## WHAT YOU ARE ASKED TO DO
If a line in the listing includes the word "Zara", copy it out.
Segment Start: THE INPUT
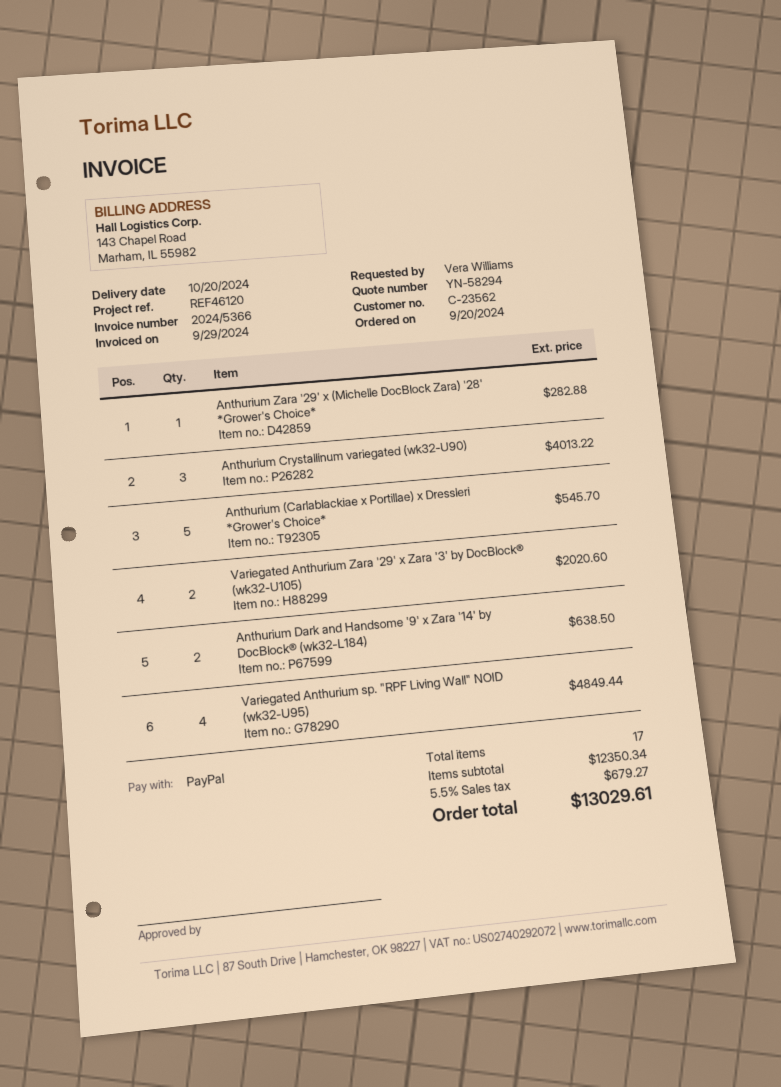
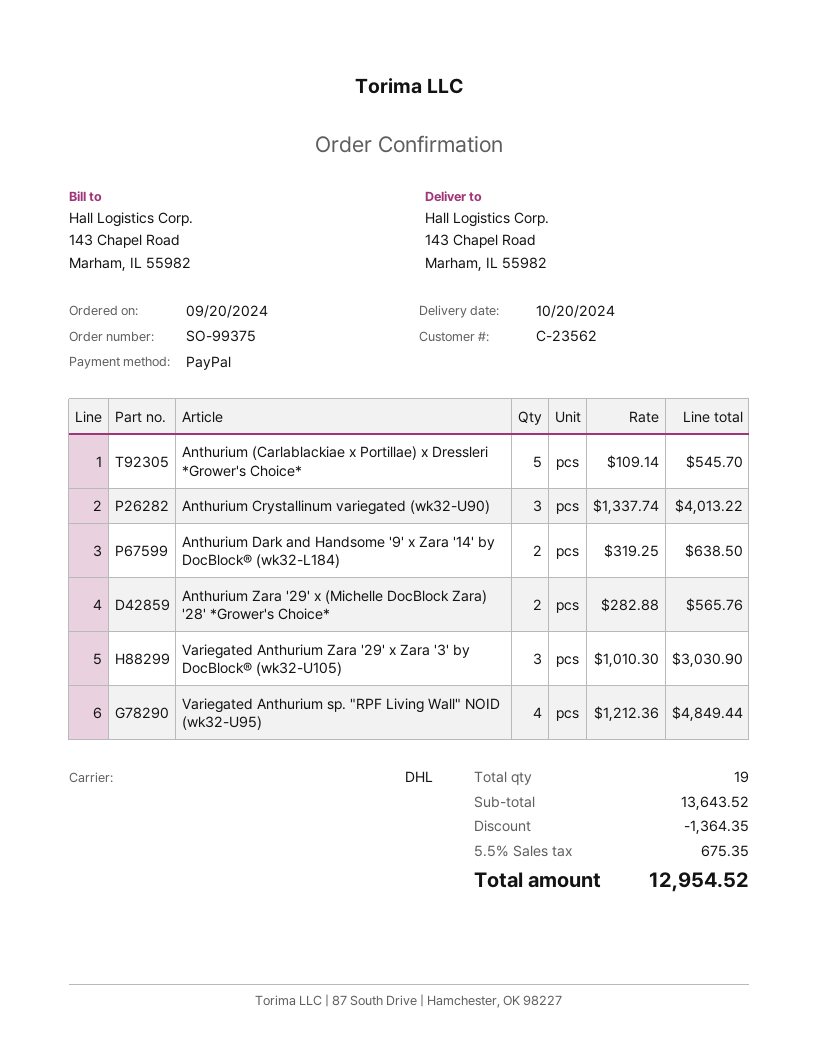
Anthurium Zara '29' x (Michelle DocBlock Zara) '28' *Grower's Choice*: 1 for 282.88 -> 2 for 565.76
Variegated Anthurium Zara '29' x Zara '3' by DocBlock® (wk32-U105): 2 for 2020.60 -> 3 for 3030.90
total quantity: 17 -> 19
subtotal: 12350.34 -> 13643.52
discount: none -> 1364.35
tax: 5.5% = 679.27 -> 5.5% = 675.35
total: 13029.61 -> 12954.52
Segment End: THE INPUT
## EXPECTED OUTPUT
Anthurium Zara '29' x (Michelle DocBlock Zara) '28' *Grower's Choice*: 1 for 282.88 -> 2 for 565.76
Variegated Anthurium Zara '29' x Zara '3' by DocBlock® (wk32-U105): 2 for 2020.60 -> 3 for 3030.90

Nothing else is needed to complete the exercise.